I begin to talk about the model and cannot stop. She is silent, but I feel her hidden eyes assessing my ridiculous volubility. Gradually her lips compress and curve, until, like Alice, I am faced down by a Cheshire cat. Panicking, I suggest that perhaps Gwynneth would like to come and see my miniature city. Heather loved it, I say, even when it was only a sketch, and now it takes up nearly her whole room, though she doesn’t know it.
“Gwynneth would enjoy that sometime,” Mrs. Hollis says.
“Would you like to come tomorrow?”
“Oh. Tomorrow we can’t.”
“Some other time then.”
“Yes. Another time.” With that, she quickly walks away.
One damp evening in December, I decide to buy a small artificial tree, the kind with the decorations already attached, to place in the living room window. I stop at Service Merchandise on my way home from work. When I come out and begin searching for my car in the huge, crowded lot, the sound of loud shouting draws my attention. It’s a man yelling in an ugly, abusive voice. I continue my search, thinking only, What a boor, to quarrel in public that way. But as I get closer I realize this is no quarrel. It’s a tirade.
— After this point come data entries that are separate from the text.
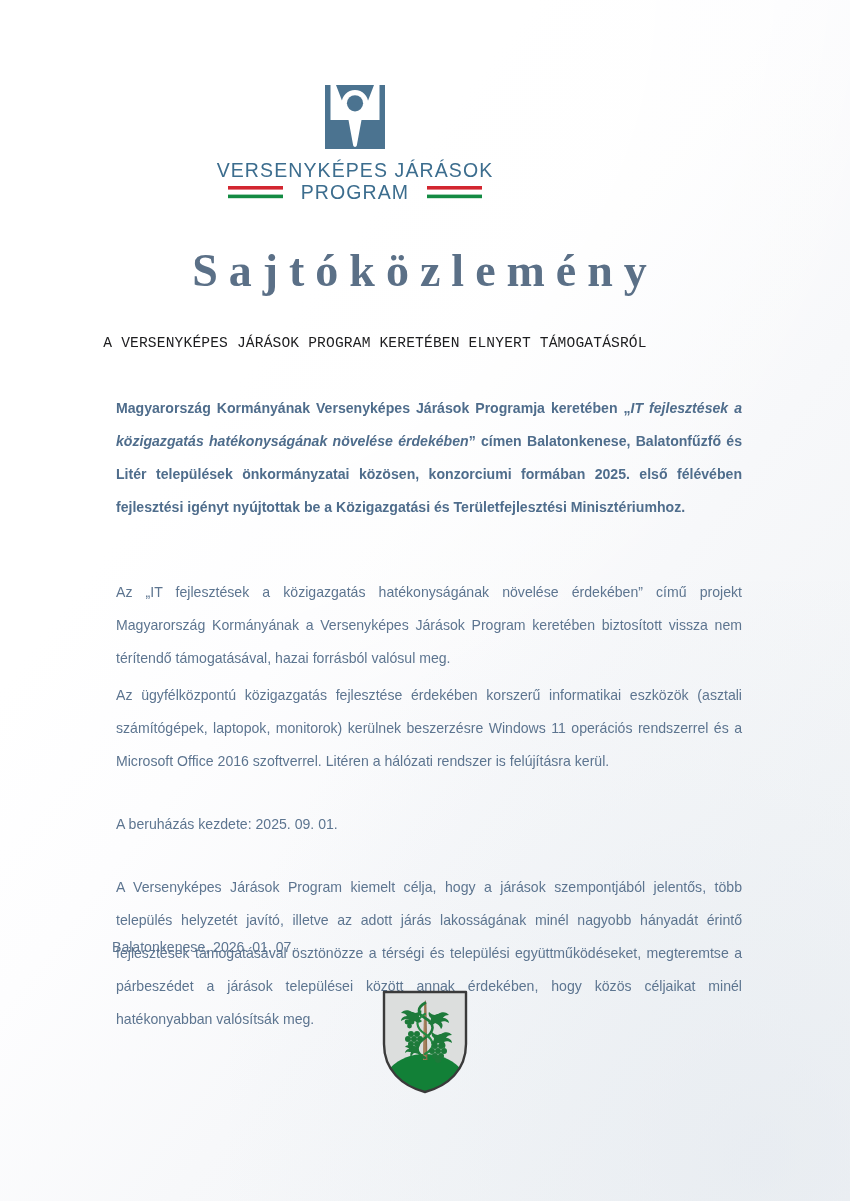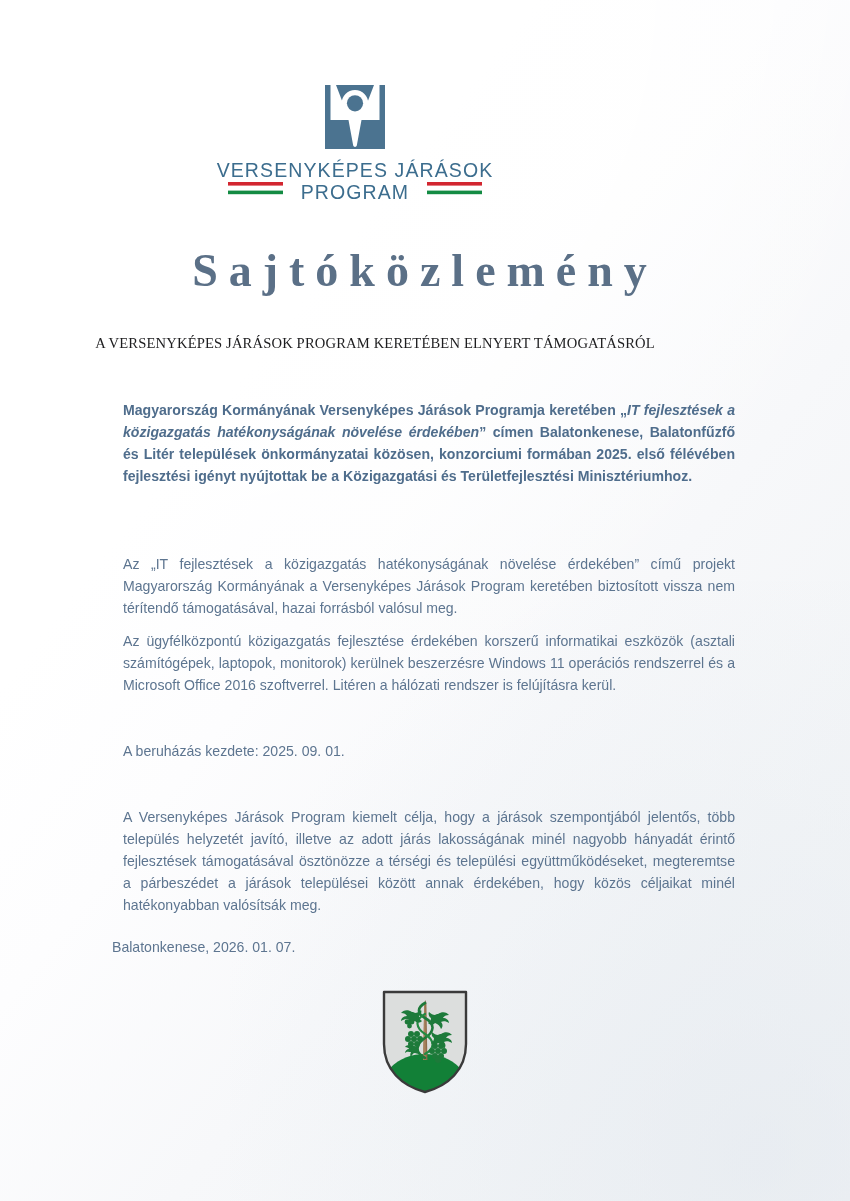"PROGRAM" .logo-line2 { align-items: flex-start -> center }
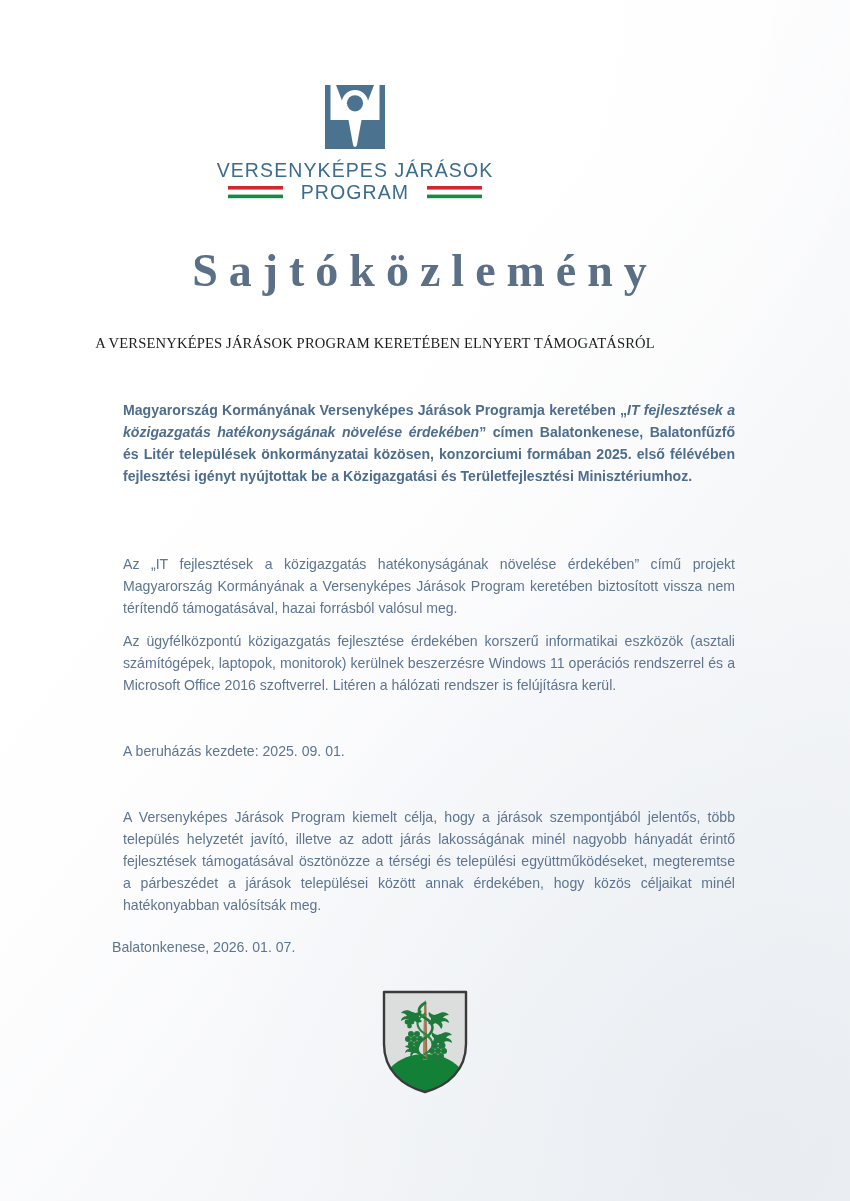"A VERSENYKÉPES JÁRÁSOK PROGRAM KERETÉBEN" .doc-subtitle { font-family: Liberation Serif, serif -> Liberation Mono, monospace }
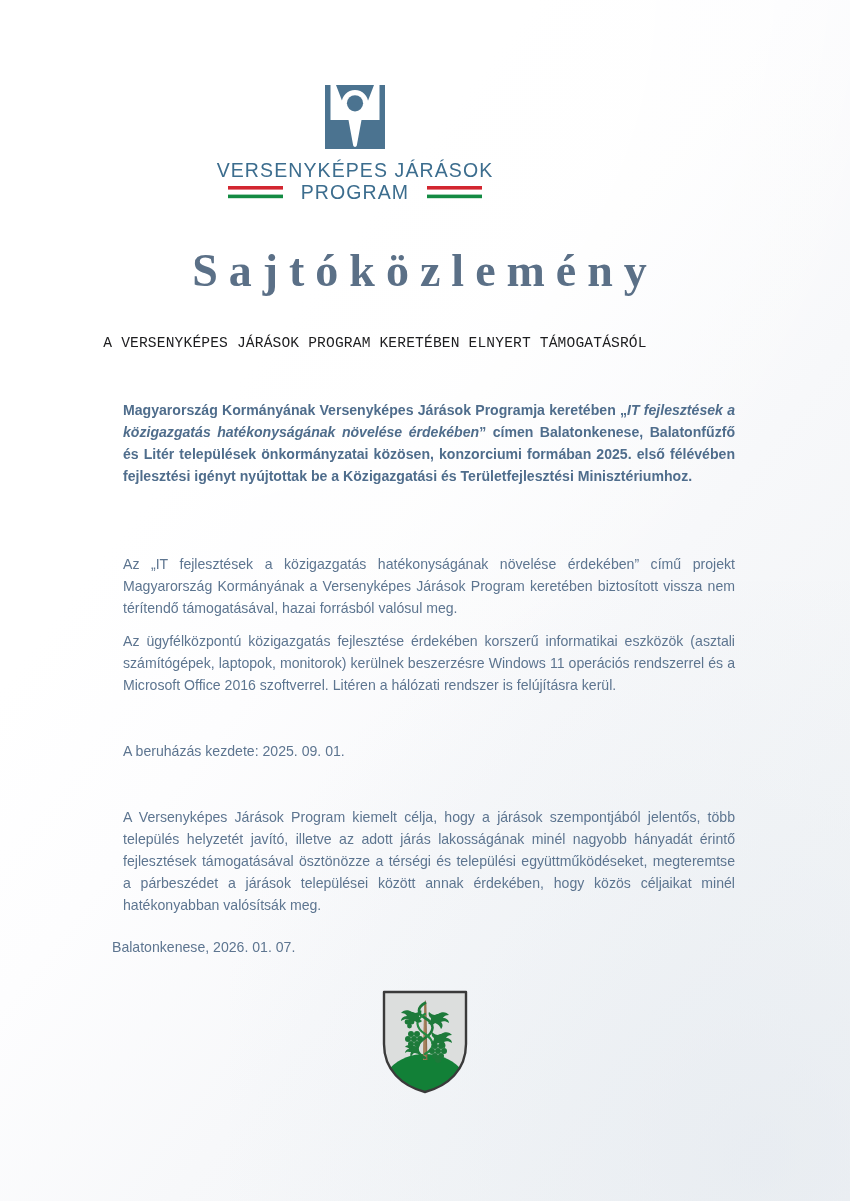"Magyarország Kormányának Versenyképes" .para { line-height: 22px -> 33px; margin: 11px -> 4px }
“You nitwit,” the man bellows. “Have you got a tongue in that pointed head?” His face is red and contorted. “It’s simple. You speak when spoken to. You’re in a store. Someone who knows me speaks to you. All you have to do is answer. But what do you do?” He leans forward menacingly. “Look at the ground and hide behind your mother like a damn three-year-old. Well, I’ve had all I’m going to take. You are going to learn to account for yourself in public if it’s the last and only thing I teach you. You are watched. Because I” — he taps his chest — “am somebody who matters, you” — he points his finger — “are somebody who matters, whether you deserve to be or not. The next time one of my constituents speaks to you, you will answer her, and if you don’t, I’ll damn straight make you wish you had.”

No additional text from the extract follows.